Just getting cool ideas is not enough – implementing them is much harder. This is why I’m no longer so fussed about the idea itself. While I admire and respect creativity and innovation, I now realise that they are neither necessary nor sufficient for a startup’s success. Moonshot ideas are fun to read about, but extremely hard to pull off.
I’ve realised that it’s the entrepreneur who makes or breaks the company, and that if we can identify the right founders, our chances of succeeding will increase enormously.
Though we’ve become better at doing this, it’s still a time consuming, complicated exercise. In the past, we took pride in being able to sign a cheque quickly. Today, our mantra is we will say no quickly if the fit is not right, but we will take our time about saying yes. We need to make sure that we can trust the entrepreneur before handing over the money.
We’ve also realised that it’s important to double our bets when we think we have a winner. While we will not pull the plugs on the losers, we will not continue investing in them.
Finally, we think the best way of reducing our risks is to make sure that we invest in a company which has demonstrated traction. We are looking for founders who have paying customers, which means their product is mature. We are longer willing to fund just the idea – we want to fund the scaling up.
Does this mean we are boring and conservative because we are not willing to back an ambitious founder with a great idea?
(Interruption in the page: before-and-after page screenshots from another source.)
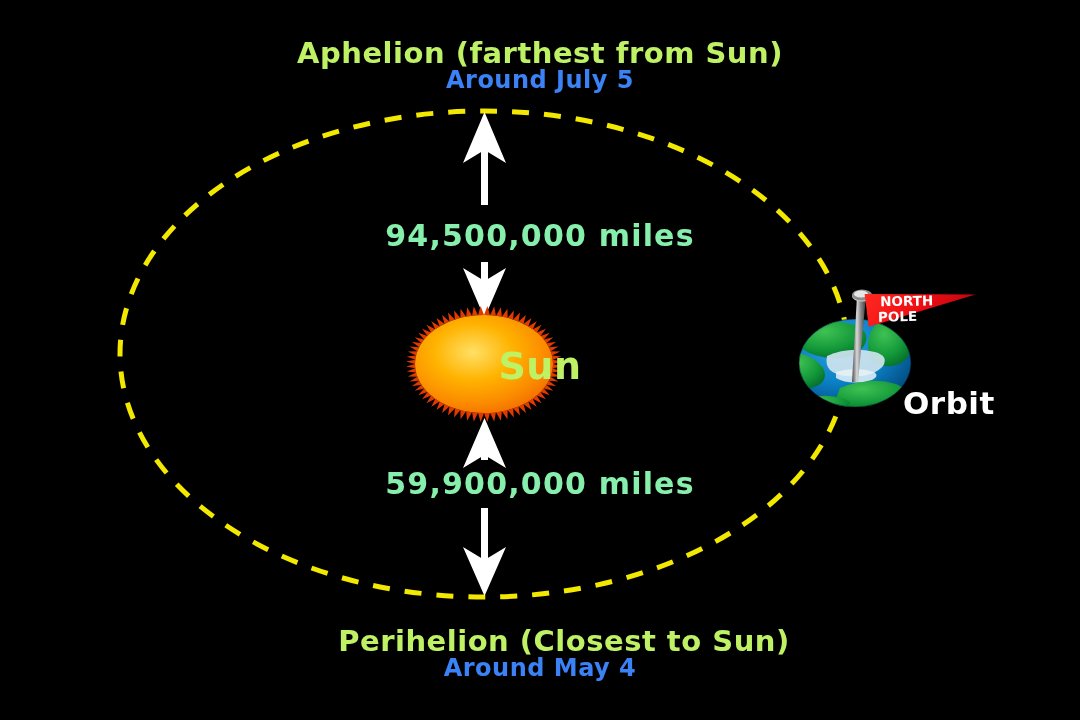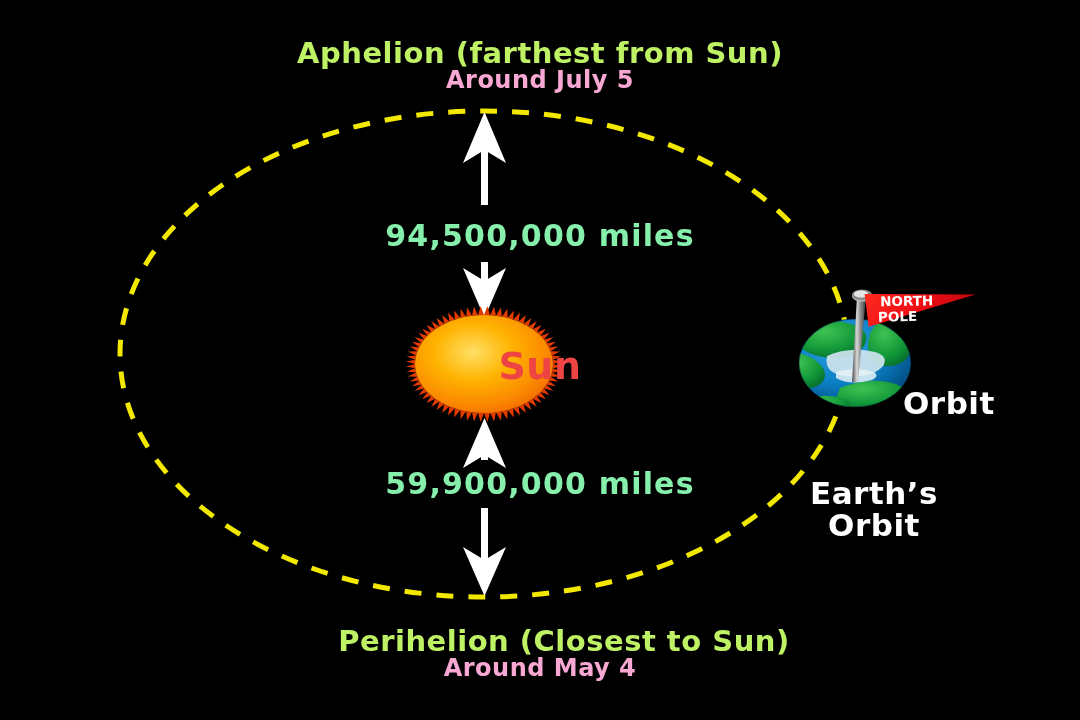"Around July 5" .title-sub { color: #f9a8d4 -> #3b82f6 }
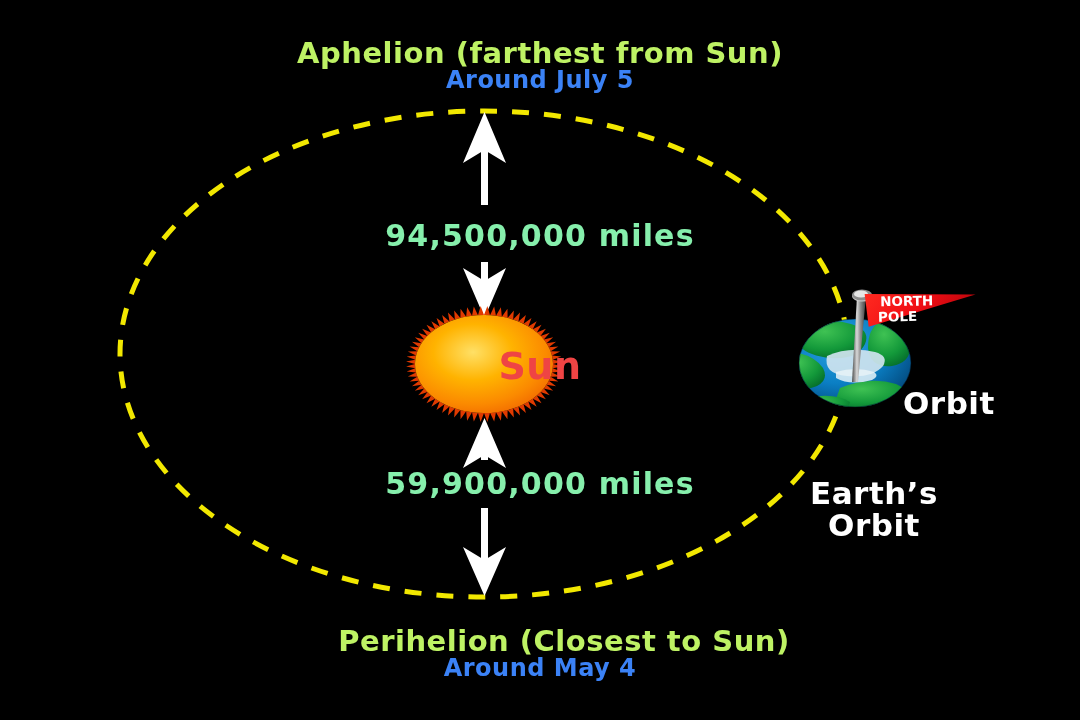"Sun" #sun-text { color: #ef4444 -> #bef264 }
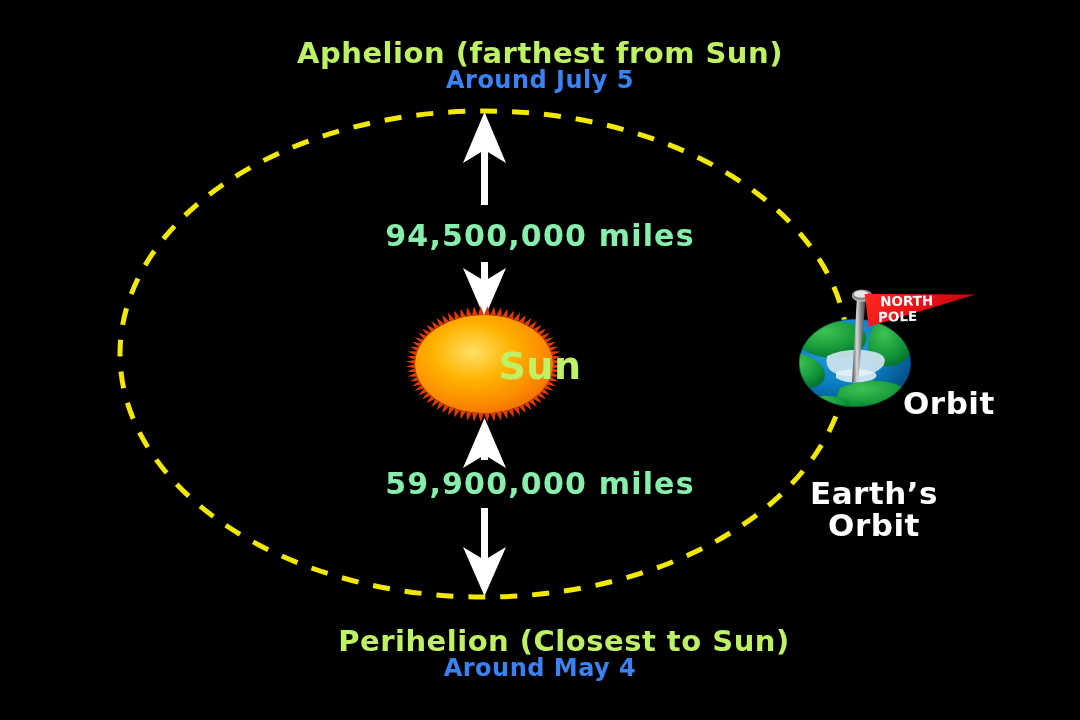"Earth’s" div.side-label { html: <div> <div>Earth’s</div> <div>Orbit</div> </div> -> none }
Yes, perhaps this is true – we cannot be the right funder for every founder who comes to is. After all, this is personal money I am investing, and I don’t have the deep pockets which a VC has.
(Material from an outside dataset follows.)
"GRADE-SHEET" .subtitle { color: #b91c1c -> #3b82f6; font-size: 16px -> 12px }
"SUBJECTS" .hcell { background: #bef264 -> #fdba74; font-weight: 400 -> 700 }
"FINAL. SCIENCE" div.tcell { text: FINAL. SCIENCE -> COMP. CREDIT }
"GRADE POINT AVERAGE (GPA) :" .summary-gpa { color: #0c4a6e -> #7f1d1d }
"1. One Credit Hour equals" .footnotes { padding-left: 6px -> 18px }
The benefit is that our model allows us to be nimble and agile, and I can afford to be idiosyncratic in placing my bets, but it also means I have limits as to how much support I can provide. I think of our role as nurturing the startup until they are mature enough to hand off to a VC. who can then hold their hand from then on.
What about the possibility of striking it rich by backing the right founder ? I think this is a fantasy, and while I am not averse to hitting the jackpot, I am realistic enough to accept that the odds of my doing so are very slim. Now, this doesn’t mean that I am willing to throw my money away – it just means I am fine with being patient, and don’t think of angel investing as a “get rich quick” scheme.
The good news is that the Indian ecosystem is still growing, which means there is room for many players along the way to success, as the startup grows. Each one needs to identify what works best for them, so they don’t burn their fingers because they had unrealistic expectations.
[This post by Dr. Aniruddha Malpani first appeared on LinkedIn and has been reproduced with permission.]